De notre correspondante à Bagdad,
Sous un soleil de plomb, un ruisseau coule à l’abri d’arbres penchés. Le décor est poétique si l’on omet l’odeur étourdissante de carburant. Nous longeons les installations de la compagnie pétrolière publique North Oil, au nord de Kirkouk. Les rives du ruisseau sont noires et l’eau arc-en-ciel.

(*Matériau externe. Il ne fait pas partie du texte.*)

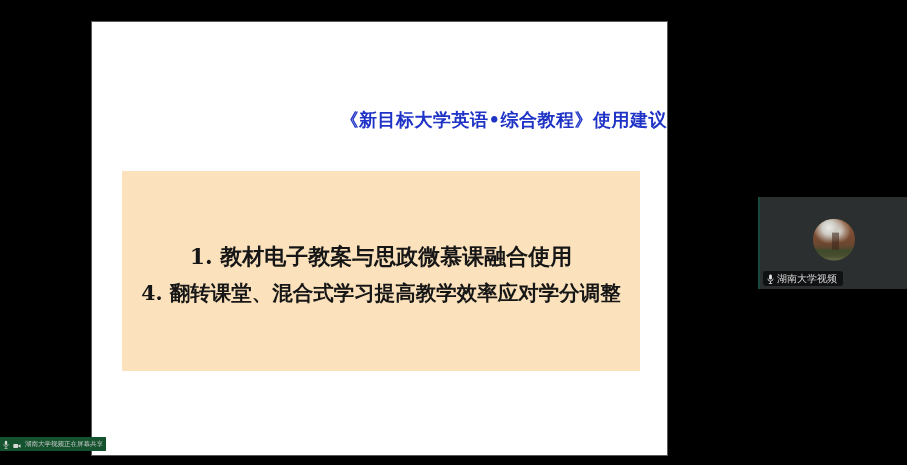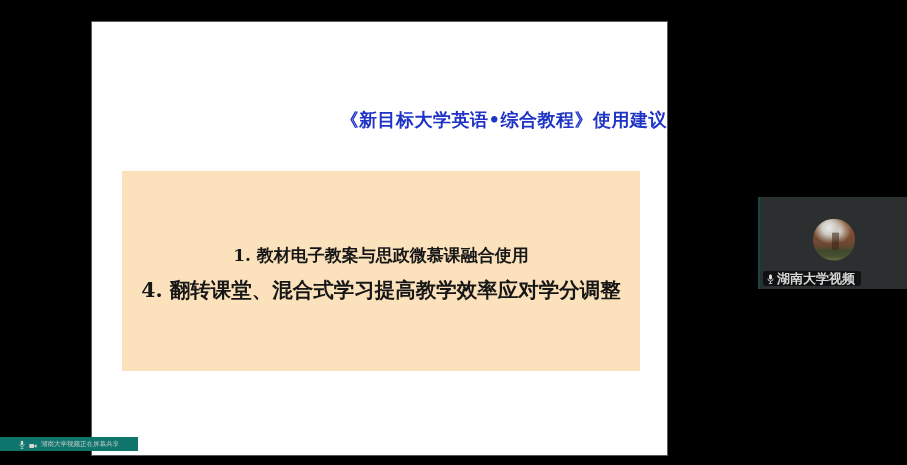--- a/index.html
+++ b/index.html
@@ -67,7 +67,7 @@
   .content-line {
     color: #161616;
     font-family: "DejaVu Serif", "Liberation Serif", serif;
-    font-size: 17px;
+    font-size: 22px;
     font-weight: 700;
     line-height: 1.0;
     text-align: center;

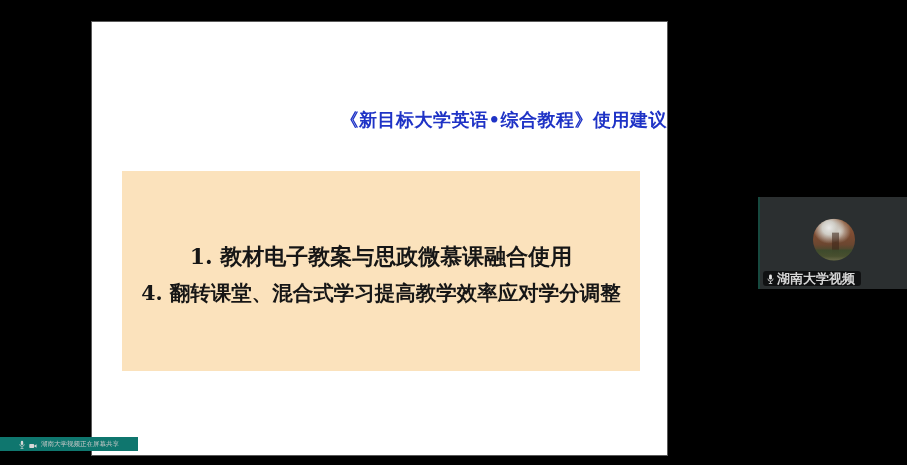--- a/index.html
+++ b/index.html
@@ -134,11 +134,10 @@
   }
   .name-badge .label {
     color: #d6d6d6;
-    font-size: 13px;
+    font-size: 10px;
     line-height: 1;
     white-space: nowrap;
     font-family: "DejaVu Sans", sans-serif;
-    font-weight: bold;
   }
 
   .mic-icon {

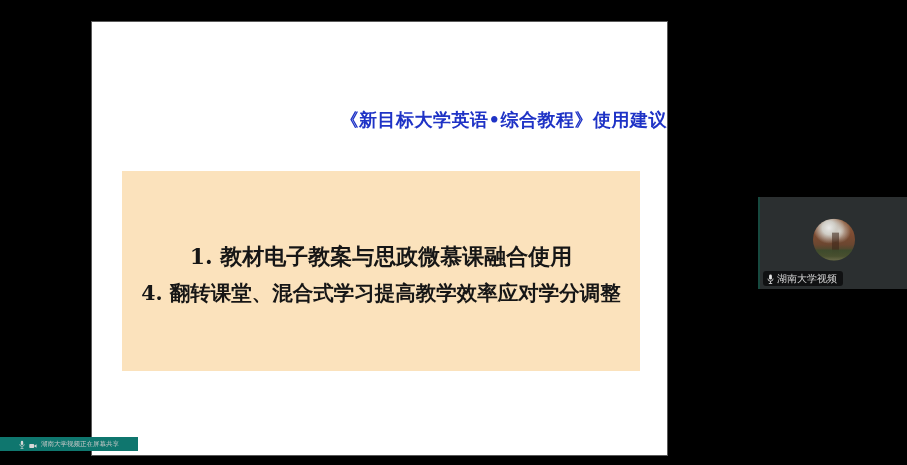--- a/index.html
+++ b/index.html
@@ -157,8 +157,8 @@
     display: flex;
     align-items: center;
     gap: 4px;
-    padding: 0 19px;
-    background: #0f766e;
+    padding: 0 3px;
+    background: #14532d;
   }
   .share-status .label {
     color: #c9c9c9;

« Il est surnommé le Wadi el-Naft, la vallée du pétrole. C’est une vallée naturelle qui existait avant la découverte du pétrole dans les années 20. Après la découverte du pétrole, cette vallée a été utilisée pour déverser les rejets de la compagnie North Oil et ensuite de la raffinerie de Kirkouk. », explique Muhammad Najumaldeen qui dirige le département de surveillance de l’office pour l’environnement de Kirkouk. Il nous indique un tuyau d’évacuation de la compagnie pétrolière. L’eau qui en sort charrie des caillots de pétrole. « C’est un mélange de déchets industriels et médicaux. Nous faisons des prélèvements dans les couches supérieures et vérifions le niveau de pétrole et de graisse, précise Muhammad Ahmed Najumaldeen. Selon la loi, l’eau ne devrait pas contenir plus de 10 mg par litre. Si nous en trouvons plus, des procédures légales sont engagées. », ajoute le responsable.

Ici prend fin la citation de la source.